Nu, vijftig jaar later bewonder ik de statige bloemen in eigen tuin en denk ik terug aan dat stukje jeugd. Op mijn terras struikel ik over rondslingerende kinderen, waarvan de ouders in de zon liggen te luieren. Een drie jarige turf geeft tegen een tuinbeeld een perfecte imitatie van Manneken Pis, waarna de hond daar nog een spoor overheen zet. Een kleuter loopt trouw achter me aan met een volle gieter; samen hebben we wat plantjes gezet en hij mag ze water geven. Hij vertrapt hier en daar wat plantjes en mikt met de gieter naar de nieuwe aanplant. Zijn schoentjes krijgen nog het meeste water en het blijkt dat modder erg leuk speelgoed is. Iedere dag is hier een nieuw avontuur te beleven. De moeders en ik krijgen iedere dag verse boterbloemen voor in onze knoopsgaten. De geurende choisya blijkt een prachtige verstopplek. Een van de kleintjes plukte de witte bloemen van de ornithogalum of vogelmelk en gaf me die, waarna ik hem vermaande en zijn handjes waste. Voor het klaarmaken van de maaltijden plukte ik verse bieslook of salvia terwijl de kinderen door hun moeders werden geboend, zodat ze dit niet zouden kopiëren.

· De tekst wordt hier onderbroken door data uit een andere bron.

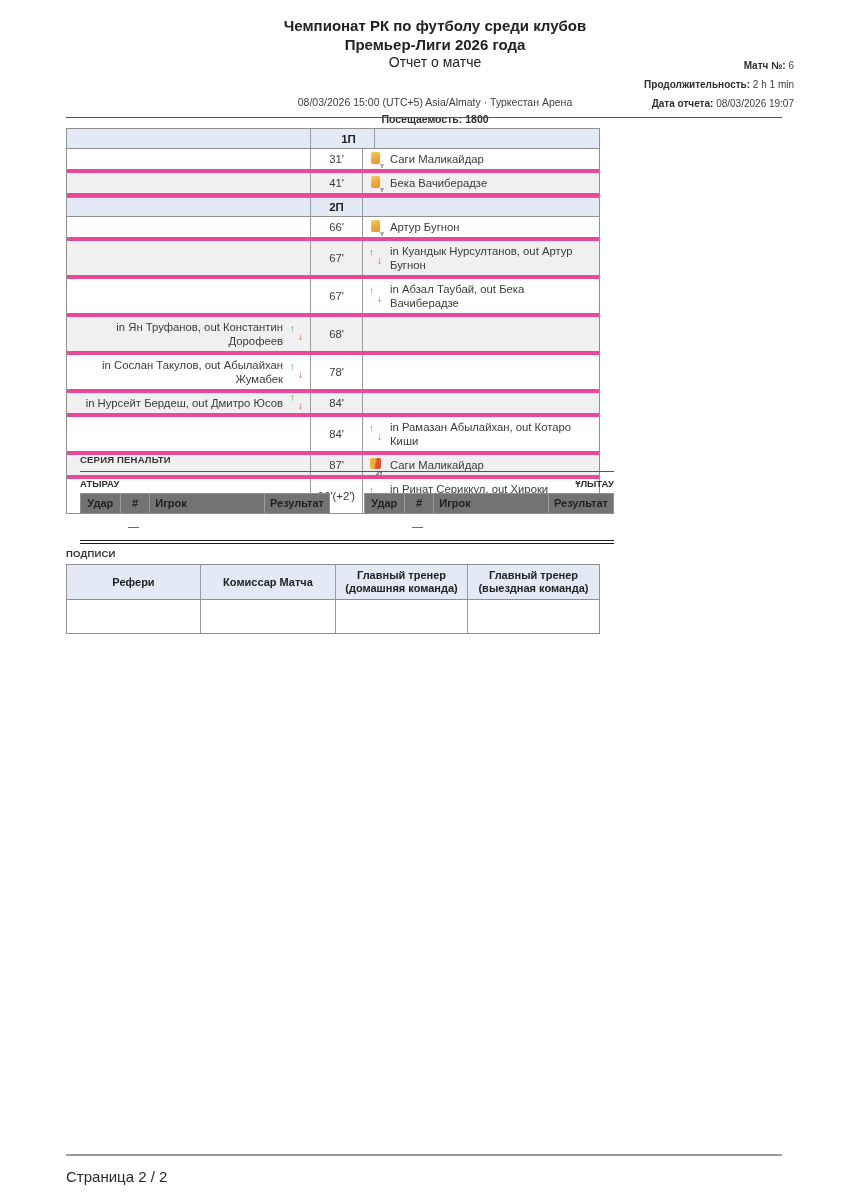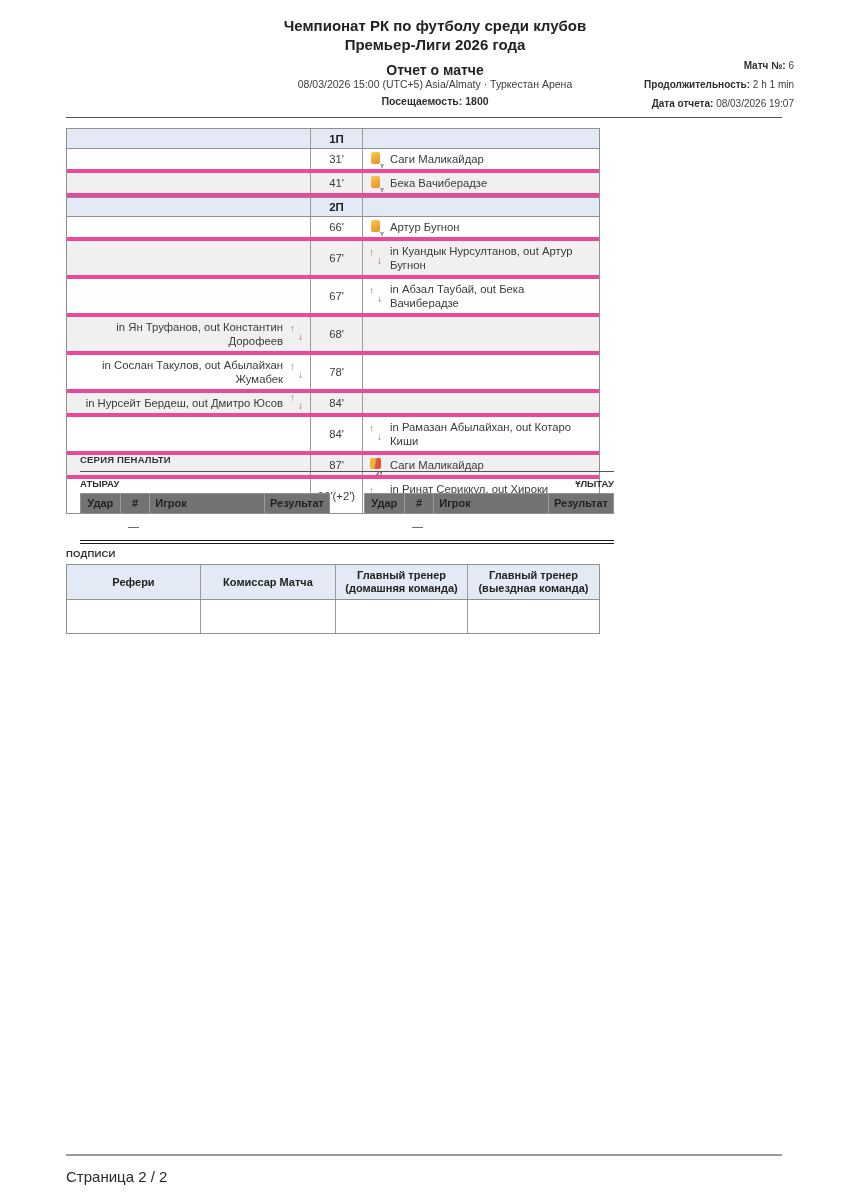"Отчет о матче" .subtitle { font-weight: bold -> normal; margin-top: 8px -> none }
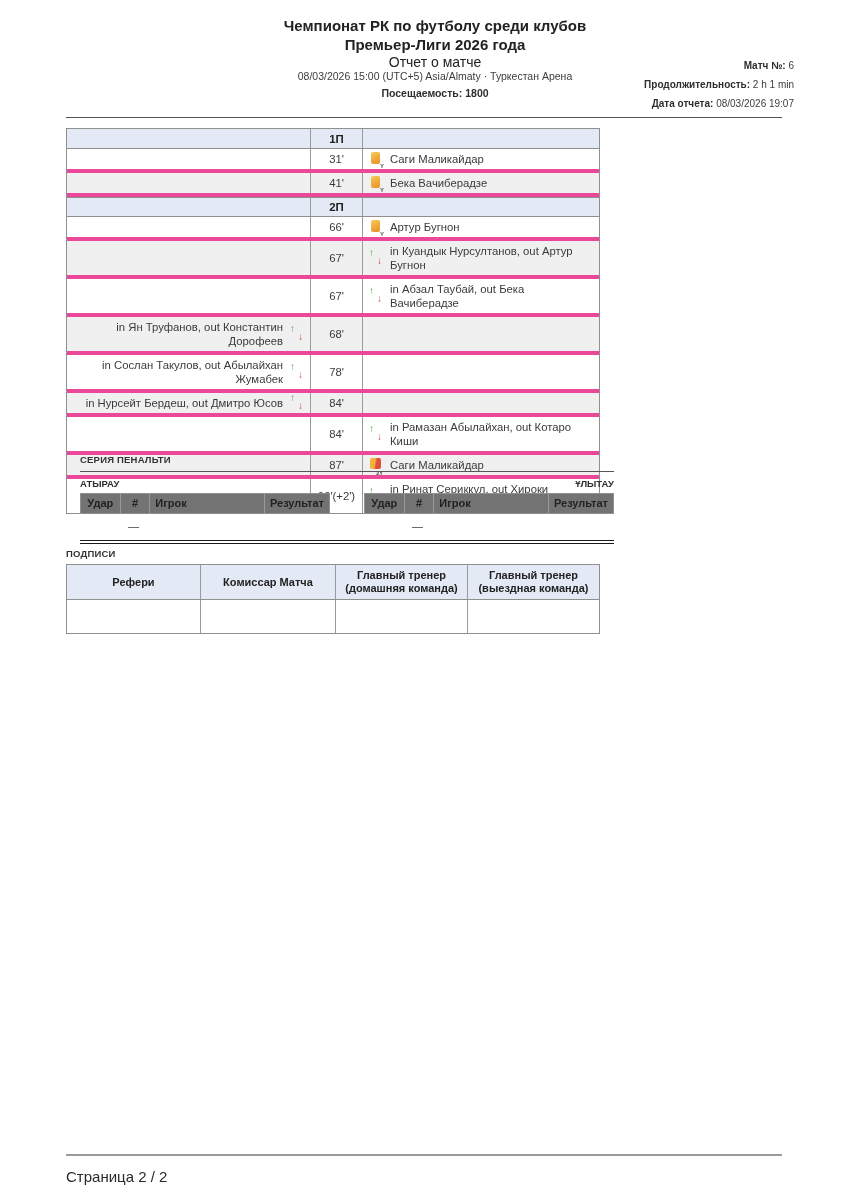"08/03/2026 15:00 (UTC+5) Asia/Almaty ·" .meta-line { margin-top: 0 -> 26px }
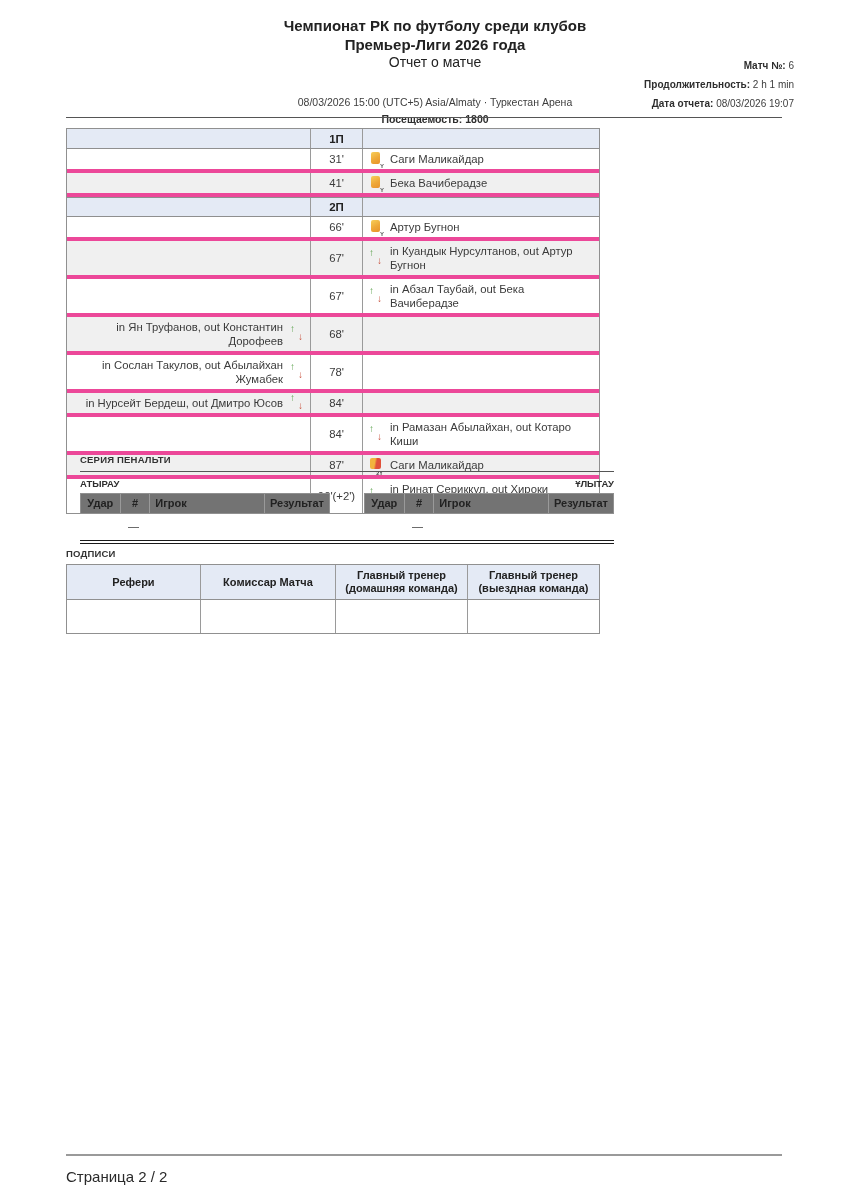"1П" .events-table .row:first-child { gap: none -> 12px }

Misschien was het nog niet zo slecht van die mevrouw uit mijn jeugd om kinderen wat bang te maken voor planten en bloemen. Even speelde het door mijn hoofd om de kinderen een verhaaltje te vertellen voor het slapen gaan. Over mollenvangers die met hun tentakels ook kinderhandjes zouden vastgrijpen.. Gelukkig waren de kleintjes iedere avond veel te moe en sliepen ze binnen enkele minuten. Eén enkele nacht droomde ik zelf, over rijen gele en oranje keizerskronen even groot als ik. Ik rende en vluchtte erlangs, samen met tientallen mollen. Hier en daar hadden ze er al eentje te pakken, want ik hoorde duidelijk gehuil. Gelukkig werd ik net op tijd wakker en toen merkte ik dat het huilen kwam van het Brussels manneke dat even naar de wc moest.